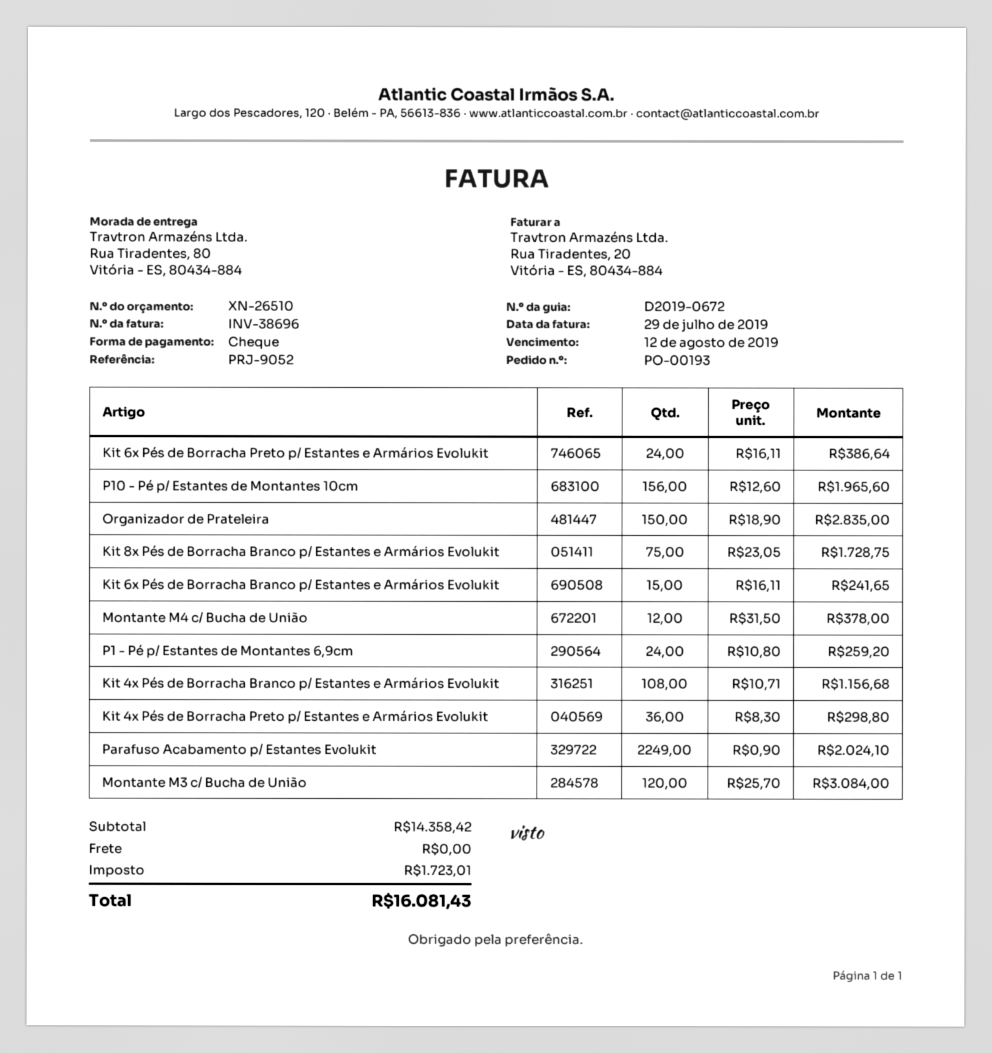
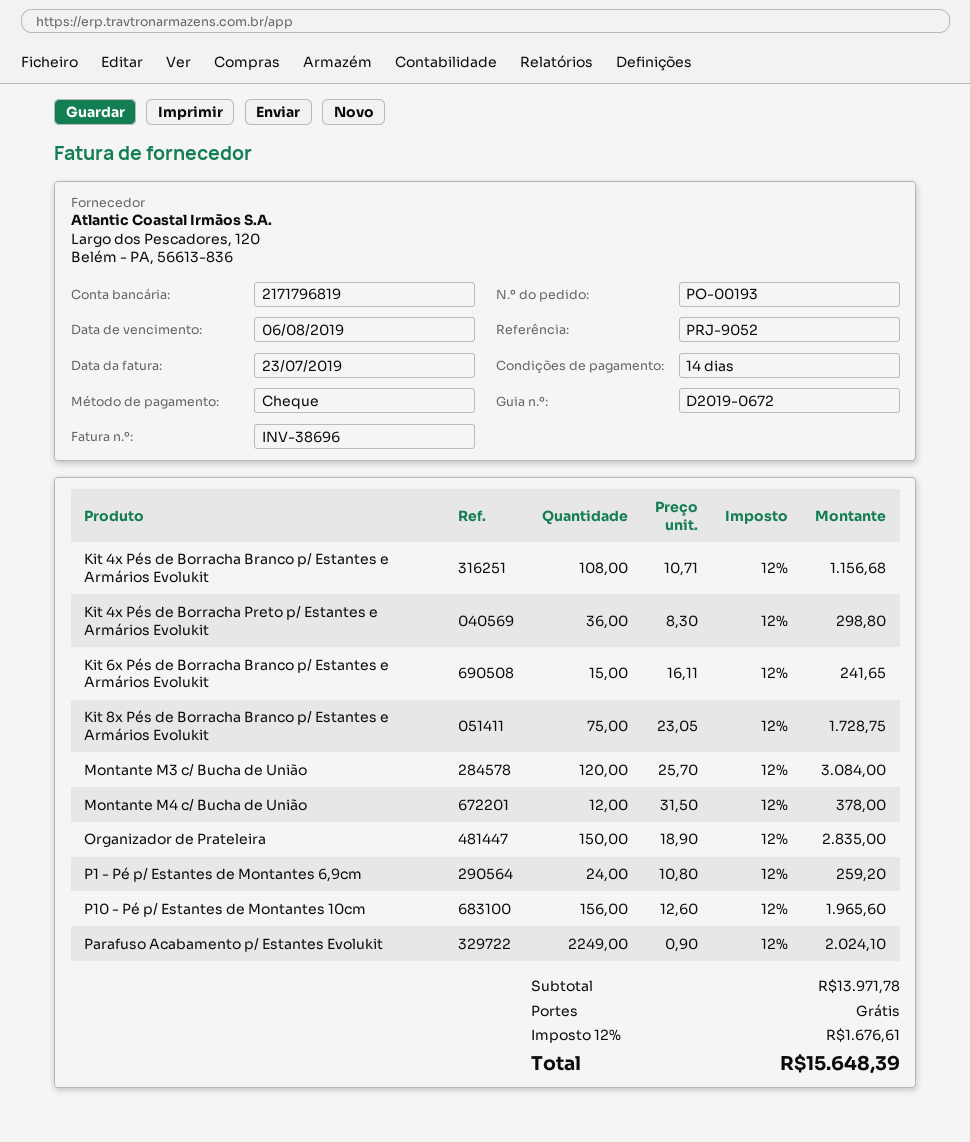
invoice date: 2019-07-29 -> 2019-07-23
due date: 2019-08-12 -> 2019-08-06
Kit 6x Pés de Borracha Preto p/ Estantes e Armários Evolukit: 24 x 16.11 = 386.64 -> none
subtotal: 14358.42 -> 13971.78
tax: 1723.01 -> 1676.61
total: 16081.43 -> 15648.39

····················

State the number of lines in the preceding entries that include the word "date". Provide nothing else.

2